Change detection outputs

------------------------------------------------------------------------

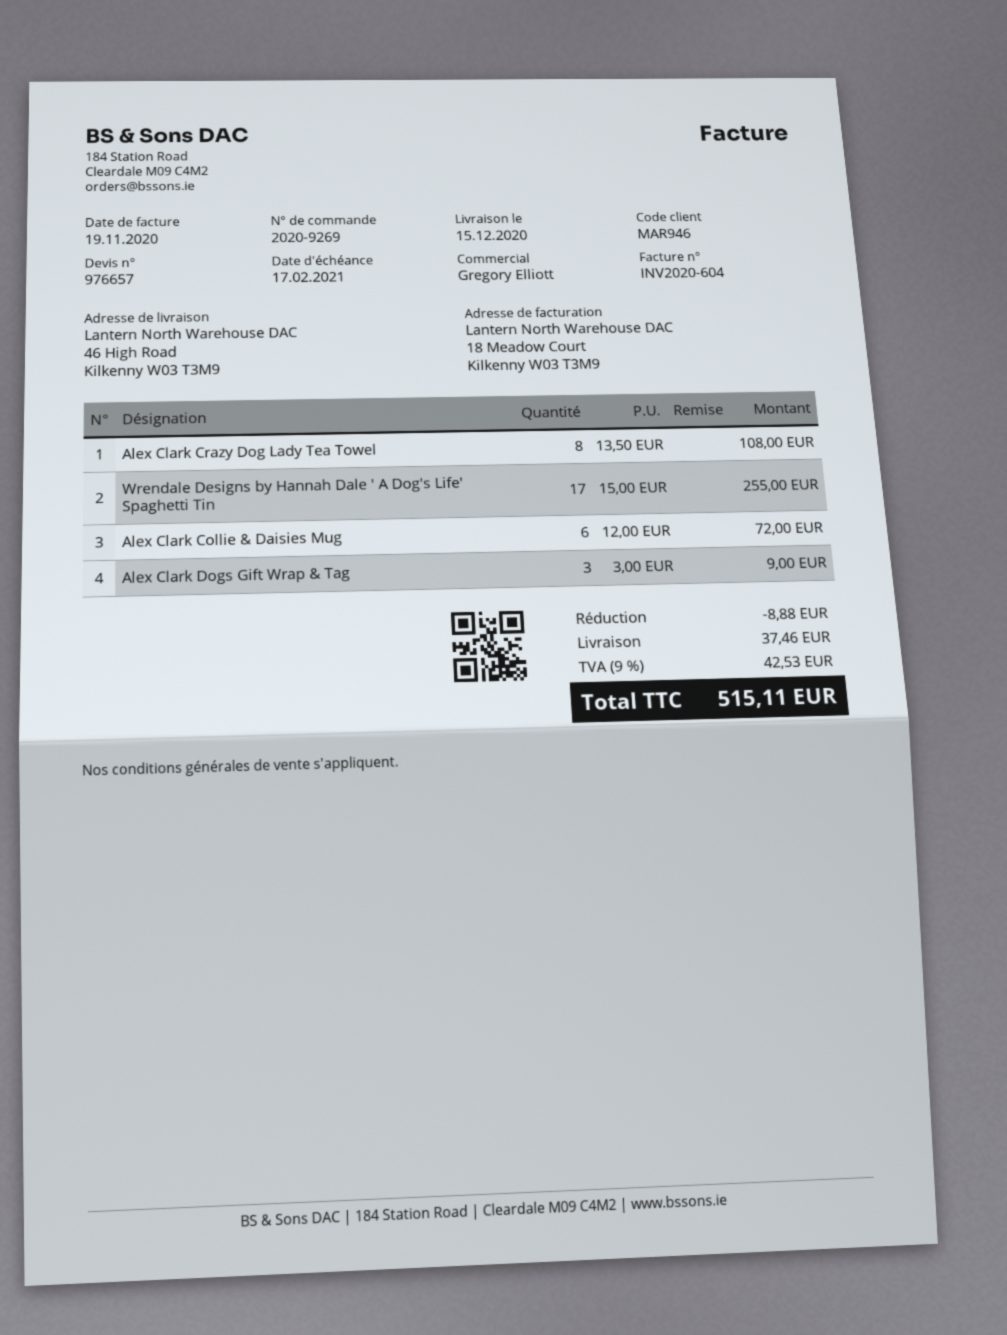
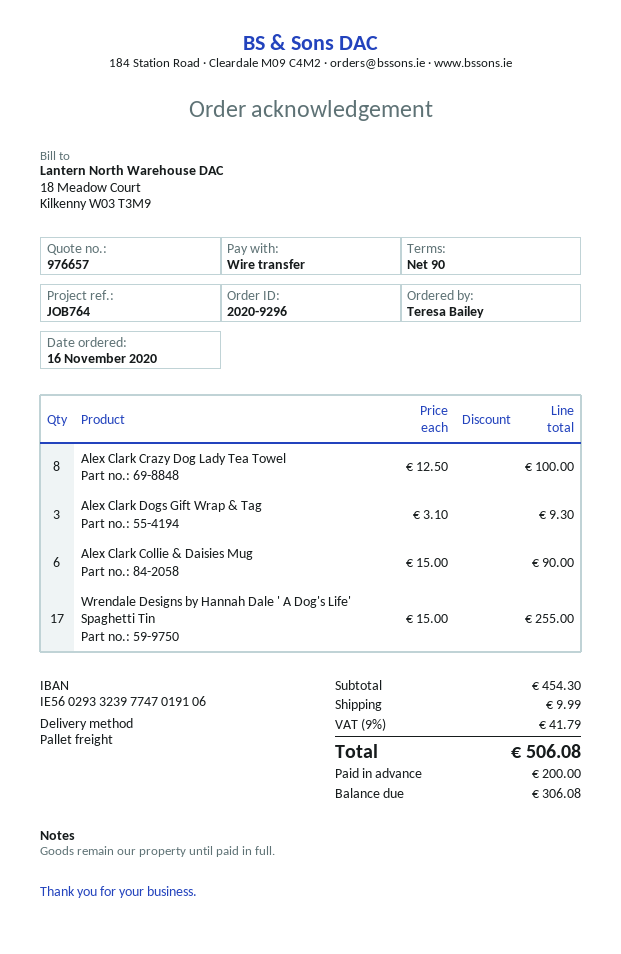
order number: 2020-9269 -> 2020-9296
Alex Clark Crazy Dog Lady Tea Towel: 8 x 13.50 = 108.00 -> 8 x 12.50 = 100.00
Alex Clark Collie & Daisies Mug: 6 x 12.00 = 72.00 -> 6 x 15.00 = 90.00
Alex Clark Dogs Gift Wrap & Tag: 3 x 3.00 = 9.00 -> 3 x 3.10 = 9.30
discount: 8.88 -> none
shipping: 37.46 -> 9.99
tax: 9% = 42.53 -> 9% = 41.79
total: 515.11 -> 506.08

------------------------------------------------------------------------

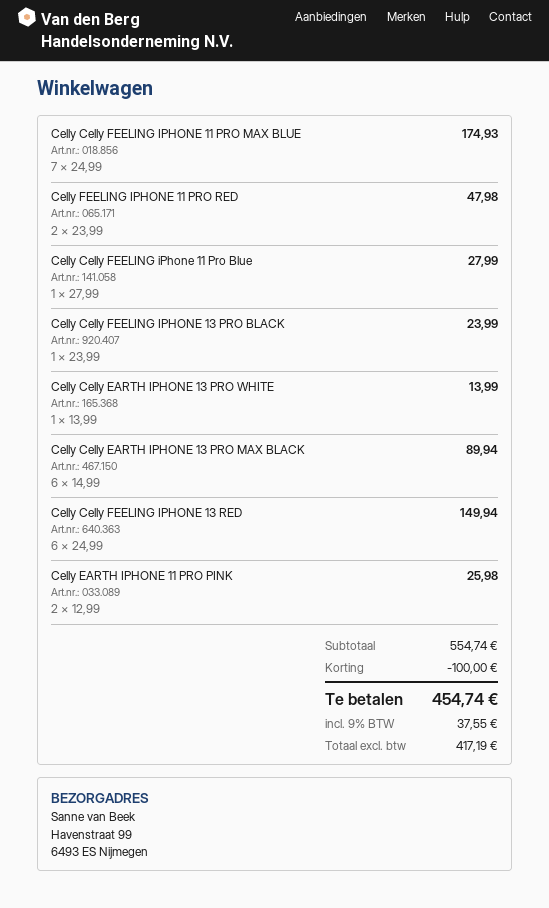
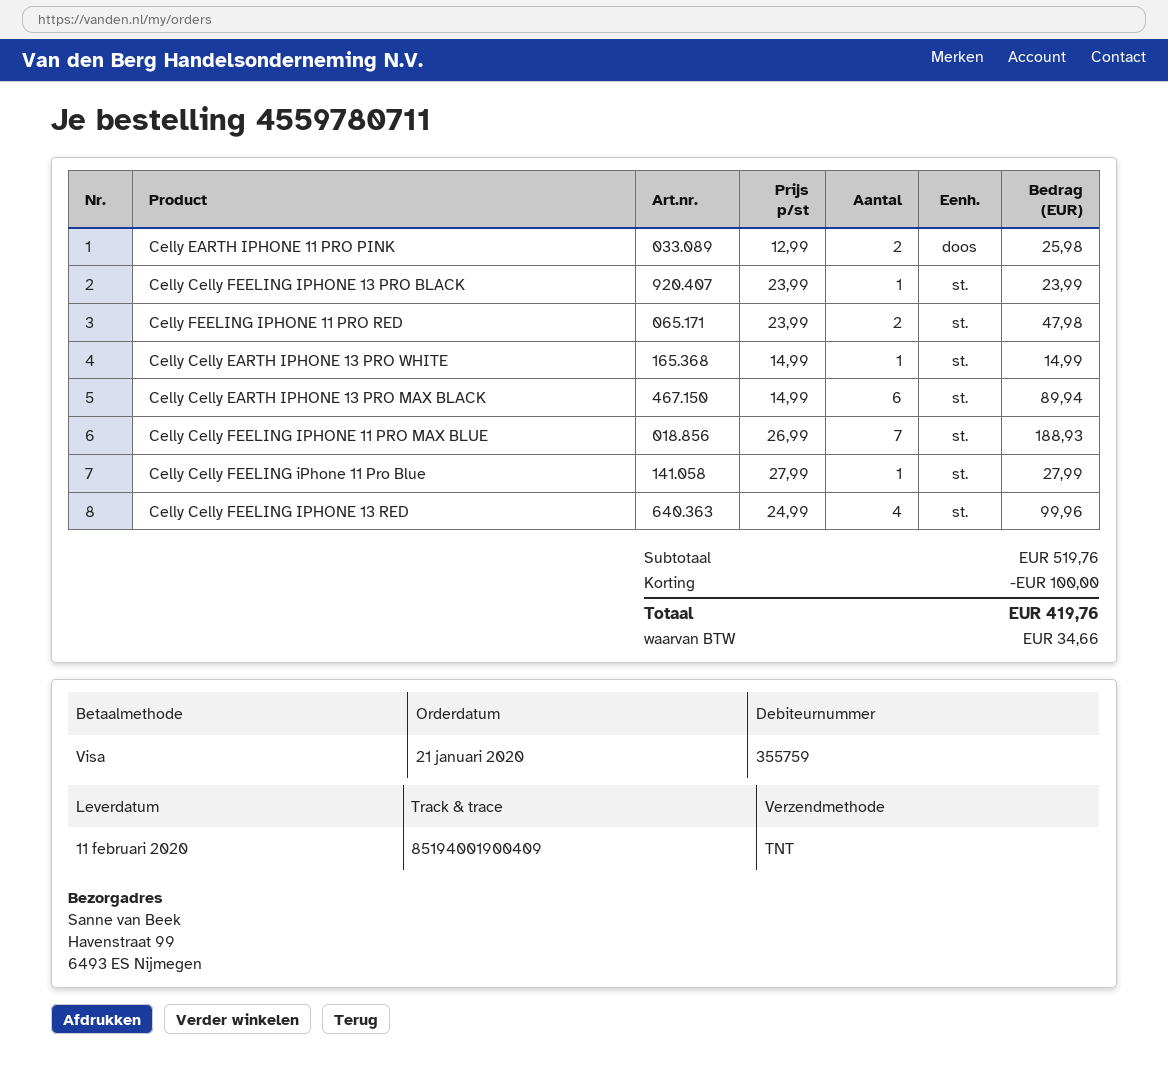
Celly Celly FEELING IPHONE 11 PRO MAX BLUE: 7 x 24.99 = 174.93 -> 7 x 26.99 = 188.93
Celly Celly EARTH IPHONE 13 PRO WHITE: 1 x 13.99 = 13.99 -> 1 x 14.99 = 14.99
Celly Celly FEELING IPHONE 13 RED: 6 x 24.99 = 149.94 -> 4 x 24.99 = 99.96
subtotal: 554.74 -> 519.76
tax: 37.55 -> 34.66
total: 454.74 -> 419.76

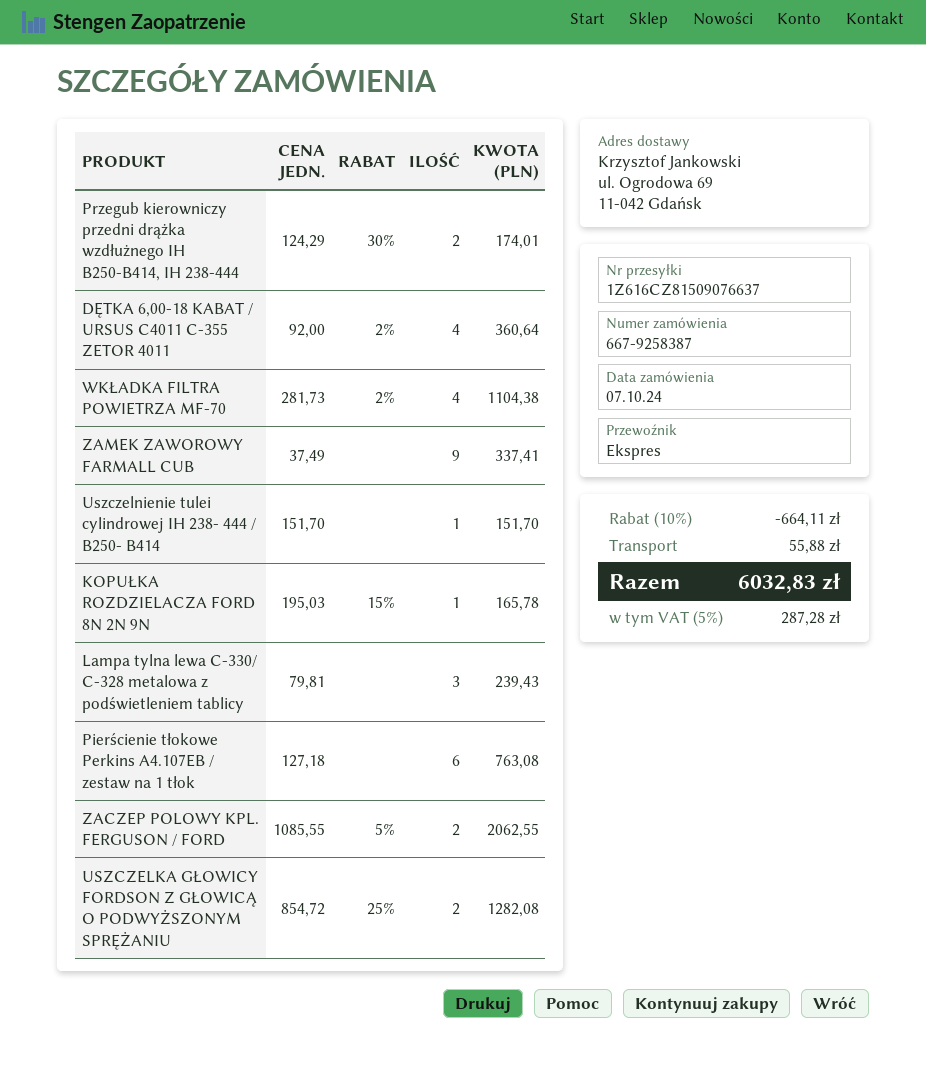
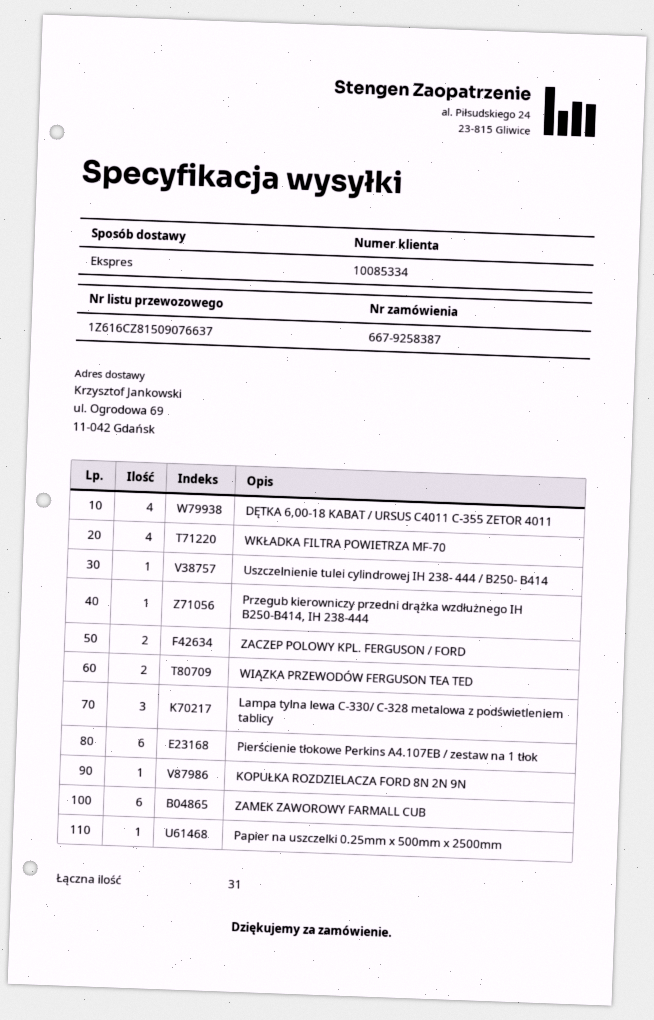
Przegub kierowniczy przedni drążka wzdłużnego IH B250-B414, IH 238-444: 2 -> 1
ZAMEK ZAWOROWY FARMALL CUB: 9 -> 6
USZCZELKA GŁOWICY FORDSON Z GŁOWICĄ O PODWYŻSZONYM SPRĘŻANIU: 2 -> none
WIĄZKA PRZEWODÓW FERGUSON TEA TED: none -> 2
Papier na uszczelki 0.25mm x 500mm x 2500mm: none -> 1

------------------------------------------------------------------------

◆ WORK ORDER ◆
A complete answer reproduces every line of the records in which the word "Alex" occurs.

◆ WRITTEN RESPONSE ◆
Alex Clark Crazy Dog Lady Tea Towel: 8 x 13.50 = 108.00 -> 8 x 12.50 = 100.00
Alex Clark Collie & Daisies Mug: 6 x 12.00 = 72.00 -> 6 x 15.00 = 90.00
Alex Clark Dogs Gift Wrap & Tag: 3 x 3.00 = 9.00 -> 3 x 3.10 = 9.30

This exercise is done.